- Exercise goal -
Restate word for word every line from the top of the data below down through the line that holds "7.9px; color: #1a1a1a;".

BEGIN Record excerpts

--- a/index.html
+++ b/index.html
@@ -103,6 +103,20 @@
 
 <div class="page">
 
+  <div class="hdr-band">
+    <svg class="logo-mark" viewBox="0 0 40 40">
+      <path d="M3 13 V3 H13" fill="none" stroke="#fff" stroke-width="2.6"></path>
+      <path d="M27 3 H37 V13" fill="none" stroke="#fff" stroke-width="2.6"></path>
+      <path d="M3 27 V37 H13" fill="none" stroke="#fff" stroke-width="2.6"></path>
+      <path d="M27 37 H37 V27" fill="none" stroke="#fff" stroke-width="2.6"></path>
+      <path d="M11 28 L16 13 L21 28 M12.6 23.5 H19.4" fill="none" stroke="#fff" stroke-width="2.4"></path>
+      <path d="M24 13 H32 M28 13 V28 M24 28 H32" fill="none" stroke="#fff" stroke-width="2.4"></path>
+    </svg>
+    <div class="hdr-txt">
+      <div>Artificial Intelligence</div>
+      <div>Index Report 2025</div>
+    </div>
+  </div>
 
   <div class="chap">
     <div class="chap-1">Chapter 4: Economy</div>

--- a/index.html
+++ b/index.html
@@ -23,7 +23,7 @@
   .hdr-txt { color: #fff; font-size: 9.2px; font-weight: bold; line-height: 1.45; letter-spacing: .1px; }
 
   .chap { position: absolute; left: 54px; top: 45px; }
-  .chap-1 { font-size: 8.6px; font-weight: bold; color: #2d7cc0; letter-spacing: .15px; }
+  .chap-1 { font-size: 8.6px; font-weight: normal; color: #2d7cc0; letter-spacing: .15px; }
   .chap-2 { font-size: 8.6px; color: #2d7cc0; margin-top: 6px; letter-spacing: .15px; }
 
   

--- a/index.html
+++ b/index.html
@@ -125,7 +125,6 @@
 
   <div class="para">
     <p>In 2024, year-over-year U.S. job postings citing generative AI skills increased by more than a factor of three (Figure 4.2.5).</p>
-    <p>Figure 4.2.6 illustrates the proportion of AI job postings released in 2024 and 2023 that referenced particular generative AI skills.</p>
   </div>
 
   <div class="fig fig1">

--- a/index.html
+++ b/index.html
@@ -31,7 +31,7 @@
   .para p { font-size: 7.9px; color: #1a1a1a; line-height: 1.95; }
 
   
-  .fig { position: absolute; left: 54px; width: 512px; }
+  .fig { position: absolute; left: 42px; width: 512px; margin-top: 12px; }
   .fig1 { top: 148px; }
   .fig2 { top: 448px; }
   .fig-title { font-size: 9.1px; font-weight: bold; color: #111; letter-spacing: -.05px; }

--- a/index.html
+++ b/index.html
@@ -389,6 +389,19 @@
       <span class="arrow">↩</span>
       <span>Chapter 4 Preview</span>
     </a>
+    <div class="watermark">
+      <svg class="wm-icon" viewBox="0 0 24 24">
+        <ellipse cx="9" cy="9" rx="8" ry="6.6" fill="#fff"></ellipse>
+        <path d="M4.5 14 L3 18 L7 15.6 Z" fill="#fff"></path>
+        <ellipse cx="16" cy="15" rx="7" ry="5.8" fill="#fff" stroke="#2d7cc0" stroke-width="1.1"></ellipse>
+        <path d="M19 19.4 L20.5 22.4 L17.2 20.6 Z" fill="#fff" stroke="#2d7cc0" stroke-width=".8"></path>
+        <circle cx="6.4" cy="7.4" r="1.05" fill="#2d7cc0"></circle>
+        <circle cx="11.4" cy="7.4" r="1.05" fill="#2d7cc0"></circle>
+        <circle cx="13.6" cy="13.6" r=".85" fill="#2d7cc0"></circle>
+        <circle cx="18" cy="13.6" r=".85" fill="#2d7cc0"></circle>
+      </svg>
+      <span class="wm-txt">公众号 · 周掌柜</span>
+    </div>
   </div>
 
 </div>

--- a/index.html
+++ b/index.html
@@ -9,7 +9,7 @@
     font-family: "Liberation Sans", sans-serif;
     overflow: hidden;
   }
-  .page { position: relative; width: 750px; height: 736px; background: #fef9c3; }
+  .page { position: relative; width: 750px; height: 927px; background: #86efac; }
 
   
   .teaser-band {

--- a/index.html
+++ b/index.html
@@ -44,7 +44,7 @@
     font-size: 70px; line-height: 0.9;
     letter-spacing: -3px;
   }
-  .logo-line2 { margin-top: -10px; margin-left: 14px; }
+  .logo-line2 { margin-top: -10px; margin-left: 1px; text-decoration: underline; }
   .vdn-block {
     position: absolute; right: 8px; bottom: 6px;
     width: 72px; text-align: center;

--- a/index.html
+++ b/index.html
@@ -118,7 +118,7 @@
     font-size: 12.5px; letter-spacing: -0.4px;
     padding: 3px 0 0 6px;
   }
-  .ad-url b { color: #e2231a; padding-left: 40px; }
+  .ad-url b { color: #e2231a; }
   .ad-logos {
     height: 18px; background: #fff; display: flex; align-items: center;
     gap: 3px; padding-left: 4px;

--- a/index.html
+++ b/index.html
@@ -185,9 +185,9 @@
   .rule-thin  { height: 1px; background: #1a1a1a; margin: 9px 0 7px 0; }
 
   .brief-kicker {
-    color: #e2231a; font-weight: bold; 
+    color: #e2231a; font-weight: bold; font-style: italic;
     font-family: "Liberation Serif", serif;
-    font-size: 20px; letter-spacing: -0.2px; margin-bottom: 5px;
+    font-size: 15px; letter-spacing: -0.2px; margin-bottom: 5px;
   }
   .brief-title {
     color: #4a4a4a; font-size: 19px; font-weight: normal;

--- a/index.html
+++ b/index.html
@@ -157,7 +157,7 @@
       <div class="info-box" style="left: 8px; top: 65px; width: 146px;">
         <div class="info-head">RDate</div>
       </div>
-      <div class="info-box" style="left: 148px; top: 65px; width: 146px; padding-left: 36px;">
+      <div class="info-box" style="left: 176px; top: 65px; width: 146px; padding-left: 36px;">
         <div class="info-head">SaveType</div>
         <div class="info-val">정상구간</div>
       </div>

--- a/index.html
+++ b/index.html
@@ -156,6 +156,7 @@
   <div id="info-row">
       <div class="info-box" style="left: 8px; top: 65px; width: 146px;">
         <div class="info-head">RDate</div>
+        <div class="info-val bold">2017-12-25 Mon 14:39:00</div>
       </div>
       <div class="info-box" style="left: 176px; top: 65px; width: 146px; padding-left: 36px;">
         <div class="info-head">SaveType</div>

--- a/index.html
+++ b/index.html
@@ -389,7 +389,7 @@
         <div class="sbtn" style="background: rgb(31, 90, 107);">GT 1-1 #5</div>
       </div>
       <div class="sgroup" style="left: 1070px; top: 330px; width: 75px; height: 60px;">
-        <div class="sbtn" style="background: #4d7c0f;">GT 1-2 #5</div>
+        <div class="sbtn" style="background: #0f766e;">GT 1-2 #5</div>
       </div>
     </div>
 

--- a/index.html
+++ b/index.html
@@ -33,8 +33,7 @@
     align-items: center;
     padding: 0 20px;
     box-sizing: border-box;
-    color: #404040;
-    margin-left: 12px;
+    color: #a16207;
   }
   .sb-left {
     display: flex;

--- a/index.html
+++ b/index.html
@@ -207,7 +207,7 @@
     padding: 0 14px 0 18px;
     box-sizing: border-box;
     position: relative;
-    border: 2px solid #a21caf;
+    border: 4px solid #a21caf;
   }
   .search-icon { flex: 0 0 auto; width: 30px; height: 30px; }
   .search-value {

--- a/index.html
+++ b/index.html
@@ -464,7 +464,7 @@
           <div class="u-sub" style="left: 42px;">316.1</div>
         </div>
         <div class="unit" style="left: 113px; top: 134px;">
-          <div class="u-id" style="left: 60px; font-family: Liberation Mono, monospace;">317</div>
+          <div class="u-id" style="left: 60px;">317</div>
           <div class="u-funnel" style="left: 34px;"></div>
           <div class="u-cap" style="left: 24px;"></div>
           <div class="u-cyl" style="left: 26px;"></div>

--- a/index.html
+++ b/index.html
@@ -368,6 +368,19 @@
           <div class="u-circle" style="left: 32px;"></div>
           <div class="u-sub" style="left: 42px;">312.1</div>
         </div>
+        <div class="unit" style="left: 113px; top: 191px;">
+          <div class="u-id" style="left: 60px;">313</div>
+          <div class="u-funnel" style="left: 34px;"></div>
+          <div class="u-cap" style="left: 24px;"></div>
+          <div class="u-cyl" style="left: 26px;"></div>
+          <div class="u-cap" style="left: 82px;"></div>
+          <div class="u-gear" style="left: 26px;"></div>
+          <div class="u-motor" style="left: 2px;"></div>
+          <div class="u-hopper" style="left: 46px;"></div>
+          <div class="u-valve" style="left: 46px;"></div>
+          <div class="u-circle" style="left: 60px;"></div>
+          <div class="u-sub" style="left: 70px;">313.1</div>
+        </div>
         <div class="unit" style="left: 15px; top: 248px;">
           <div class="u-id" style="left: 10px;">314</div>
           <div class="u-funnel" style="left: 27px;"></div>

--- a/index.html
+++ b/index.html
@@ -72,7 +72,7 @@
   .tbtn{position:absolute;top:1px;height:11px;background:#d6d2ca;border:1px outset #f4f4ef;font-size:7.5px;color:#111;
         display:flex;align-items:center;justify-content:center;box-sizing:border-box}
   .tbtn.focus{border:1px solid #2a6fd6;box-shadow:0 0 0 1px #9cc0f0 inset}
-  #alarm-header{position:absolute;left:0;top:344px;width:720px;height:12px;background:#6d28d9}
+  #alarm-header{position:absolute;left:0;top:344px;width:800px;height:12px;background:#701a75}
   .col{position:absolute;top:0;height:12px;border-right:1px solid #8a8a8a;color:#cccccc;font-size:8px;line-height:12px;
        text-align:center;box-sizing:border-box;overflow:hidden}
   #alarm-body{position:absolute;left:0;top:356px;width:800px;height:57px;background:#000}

END Record excerpts

- Written solution -
--- a/index.html
+++ b/index.html
@@ -103,6 +103,20 @@
 
 <div class="page">
 
+  <div class="hdr-band">
+    <svg class="logo-mark" viewBox="0 0 40 40">
+      <path d="M3 13 V3 H13" fill="none" stroke="#fff" stroke-width="2.6"></path>
+      <path d="M27 3 H37 V13" fill="none" stroke="#fff" stroke-width="2.6"></path>
+      <path d="M3 27 V37 H13" fill="none" stroke="#fff" stroke-width="2.6"></path>
+      <path d="M27 37 H37 V27" fill="none" stroke="#fff" stroke-width="2.6"></path>
+      <path d="M11 28 L16 13 L21 28 M12.6 23.5 H19.4" fill="none" stroke="#fff" stroke-width="2.4"></path>
+      <path d="M24 13 H32 M28 13 V28 M24 28 H32" fill="none" stroke="#fff" stroke-width="2.4"></path>
+    </svg>
+    <div class="hdr-txt">
+      <div>Artificial Intelligence</div>
+      <div>Index Report 2025</div>
+    </div>
+  </div>
 
   <div class="chap">
     <div class="chap-1">Chapter 4: Economy</div>

--- a/index.html
+++ b/index.html
@@ -23,7 +23,7 @@
   .hdr-txt { color: #fff; font-size: 9.2px; font-weight: bold; line-height: 1.45; letter-spacing: .1px; }
 
   .chap { position: absolute; left: 54px; top: 45px; }
-  .chap-1 { font-size: 8.6px; font-weight: bold; color: #2d7cc0; letter-spacing: .15px; }
+  .chap-1 { font-size: 8.6px; font-weight: normal; color: #2d7cc0; letter-spacing: .15px; }
   .chap-2 { font-size: 8.6px; color: #2d7cc0; margin-top: 6px; letter-spacing: .15px; }
 
   

--- a/index.html
+++ b/index.html
@@ -125,7 +125,6 @@
 
   <div class="para">
     <p>In 2024, year-over-year U.S. job postings citing generative AI skills increased by more than a factor of three (Figure 4.2.5).</p>
-    <p>Figure 4.2.6 illustrates the proportion of AI job postings released in 2024 and 2023 that referenced particular generative AI skills.</p>
   </div>
 
   <div class="fig fig1">

--- a/index.html
+++ b/index.html
@@ -31,7 +31,7 @@
   .para p { font-size: 7.9px; color: #1a1a1a; line-height: 1.95; }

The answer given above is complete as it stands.